## Work to complete
From the entries below, copy every line that has the word "filter".

* * *

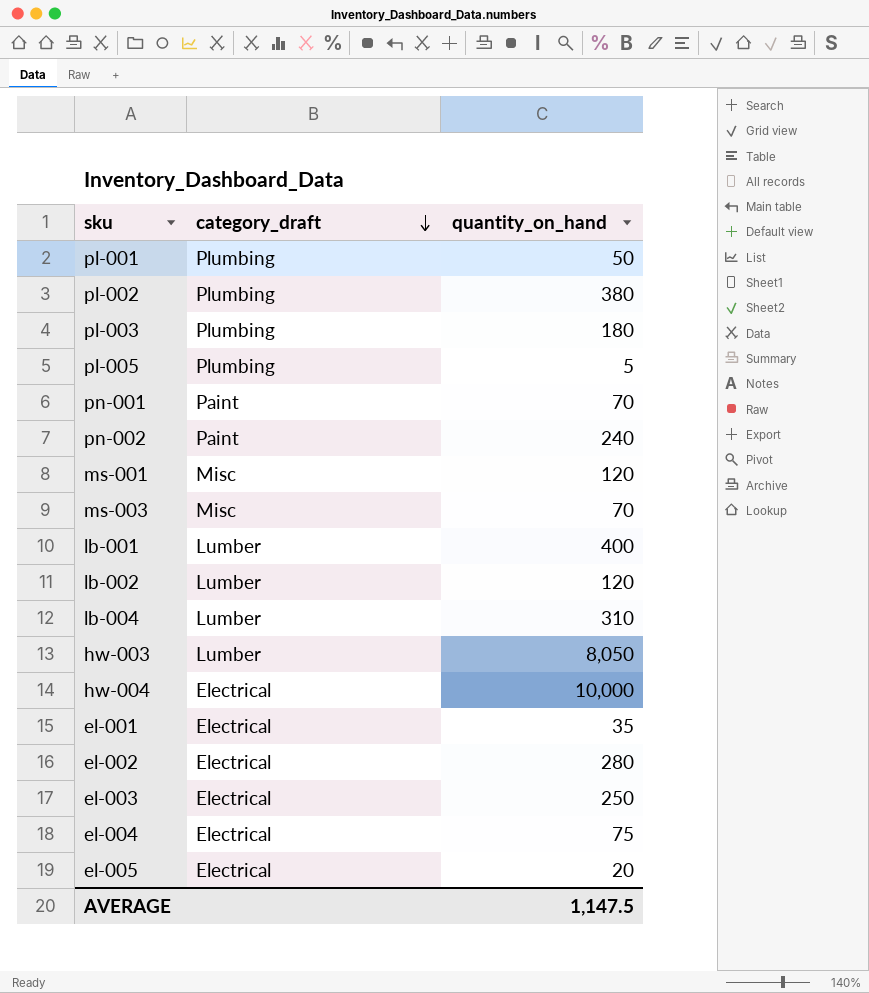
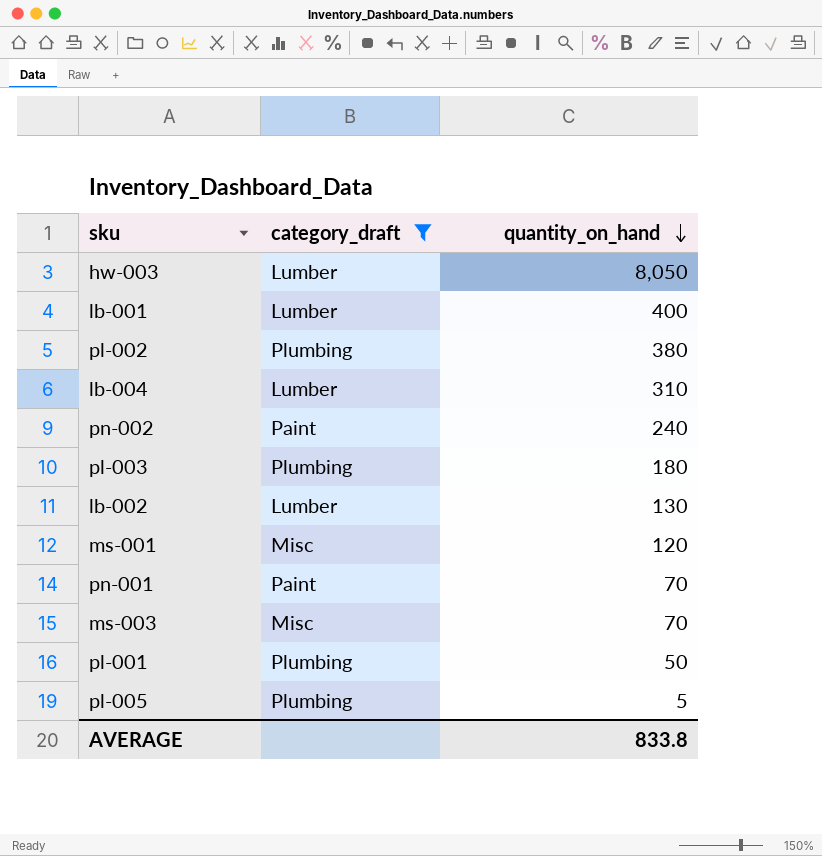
filter: none -> category_draft != Electrical
row order: category_draft descending -> quantity_on_hand descending
lb-002 | quantity_on_hand: 120 -> 130
AVERAGE | quantity_on_hand: 1,147.5 -> 833.8

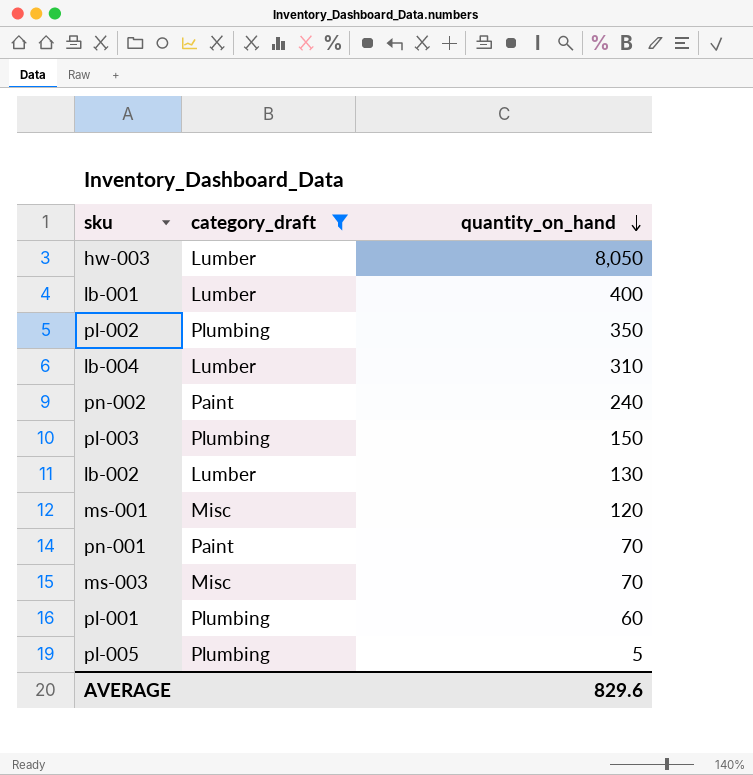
pl-002 | quantity_on_hand: 380 -> 350
pl-003 | quantity_on_hand: 180 -> 150
pl-001 | quantity_on_hand: 50 -> 60
AVERAGE | quantity_on_hand: 833.8 -> 829.6

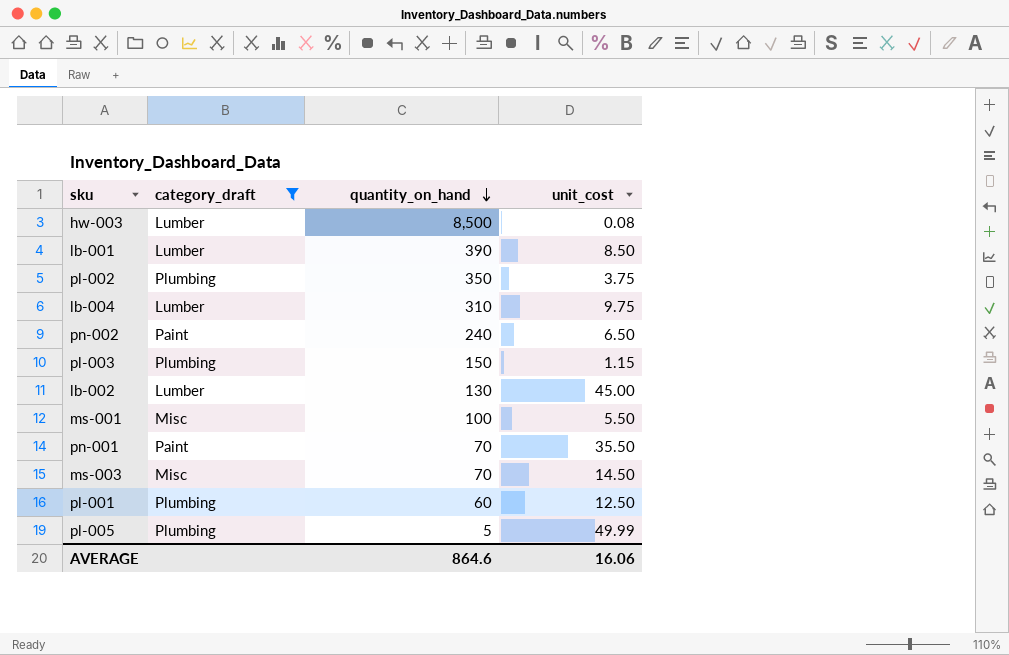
column unit_cost | position: none -> 4
hw-003 | quantity_on_hand: 8,050 -> 8,500
lb-001 | quantity_on_hand: 400 -> 390
ms-001 | quantity_on_hand: 120 -> 100
AVERAGE | quantity_on_hand: 829.6 -> 864.6

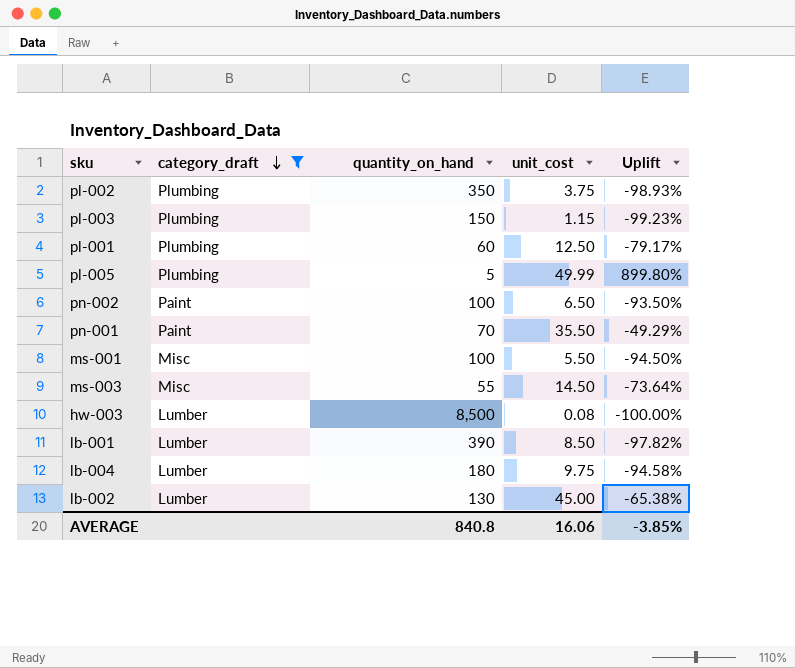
row order: quantity_on_hand descending -> category_draft descending
column Uplift | formula: none -> ([unit_cost] - [quantity_on_hand]) / [quantity_on_hand]
pn-002 | quantity_on_hand: 240 -> 100
ms-003 | quantity_on_hand: 70 -> 55
lb-004 | quantity_on_hand: 310 -> 180
AVERAGE | quantity_on_hand: 864.6 -> 840.8

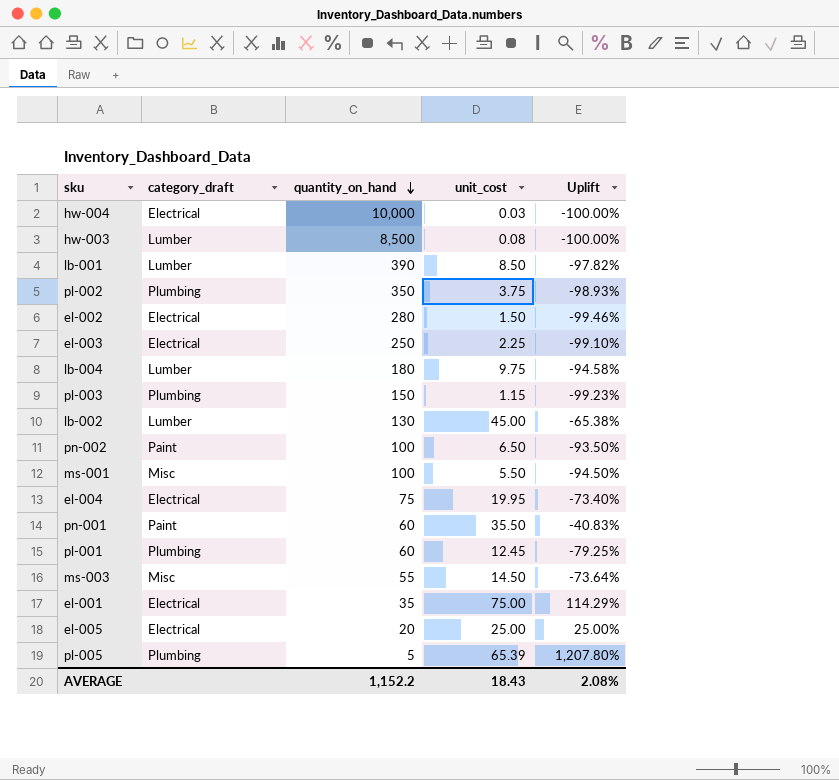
filter: category_draft != Electrical -> none
row order: category_draft descending -> quantity_on_hand descending
pn-001 | quantity_on_hand: 70 -> 60
pn-001 | Uplift: -49.29% -> -40.83%
pl-001 | unit_cost: 12.50 -> 12.45
pl-001 | Uplift: -79.17% -> -79.25%
pl-005 | unit_cost: 49.99 -> 65.39
pl-005 | Uplift: 899.80% -> 1,207.80%
AVERAGE | quantity_on_hand: 840.8 -> 1,152.2
AVERAGE | unit_cost: 16.06 -> 18.43
AVERAGE | Uplift: -3.85% -> 2.08%

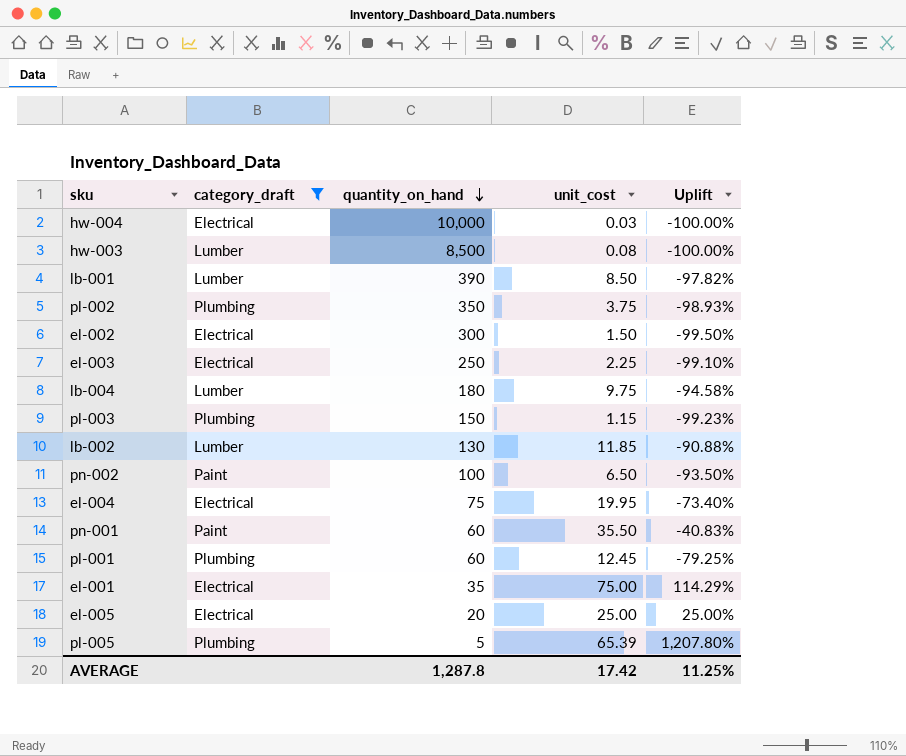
filter: none -> category_draft != Misc
el-002 | quantity_on_hand: 280 -> 300
el-002 | Uplift: -99.46% -> -99.50%
lb-002 | unit_cost: 45.00 -> 11.85
lb-002 | Uplift: -65.38% -> -90.88%
AVERAGE | quantity_on_hand: 1,152.2 -> 1,287.8
AVERAGE | unit_cost: 18.43 -> 17.42
AVERAGE | Uplift: 2.08% -> 11.25%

* * *

## Answer below
filter: none -> category_draft != Electrical
filter: category_draft != Electrical -> none
filter: none -> category_draft != Misc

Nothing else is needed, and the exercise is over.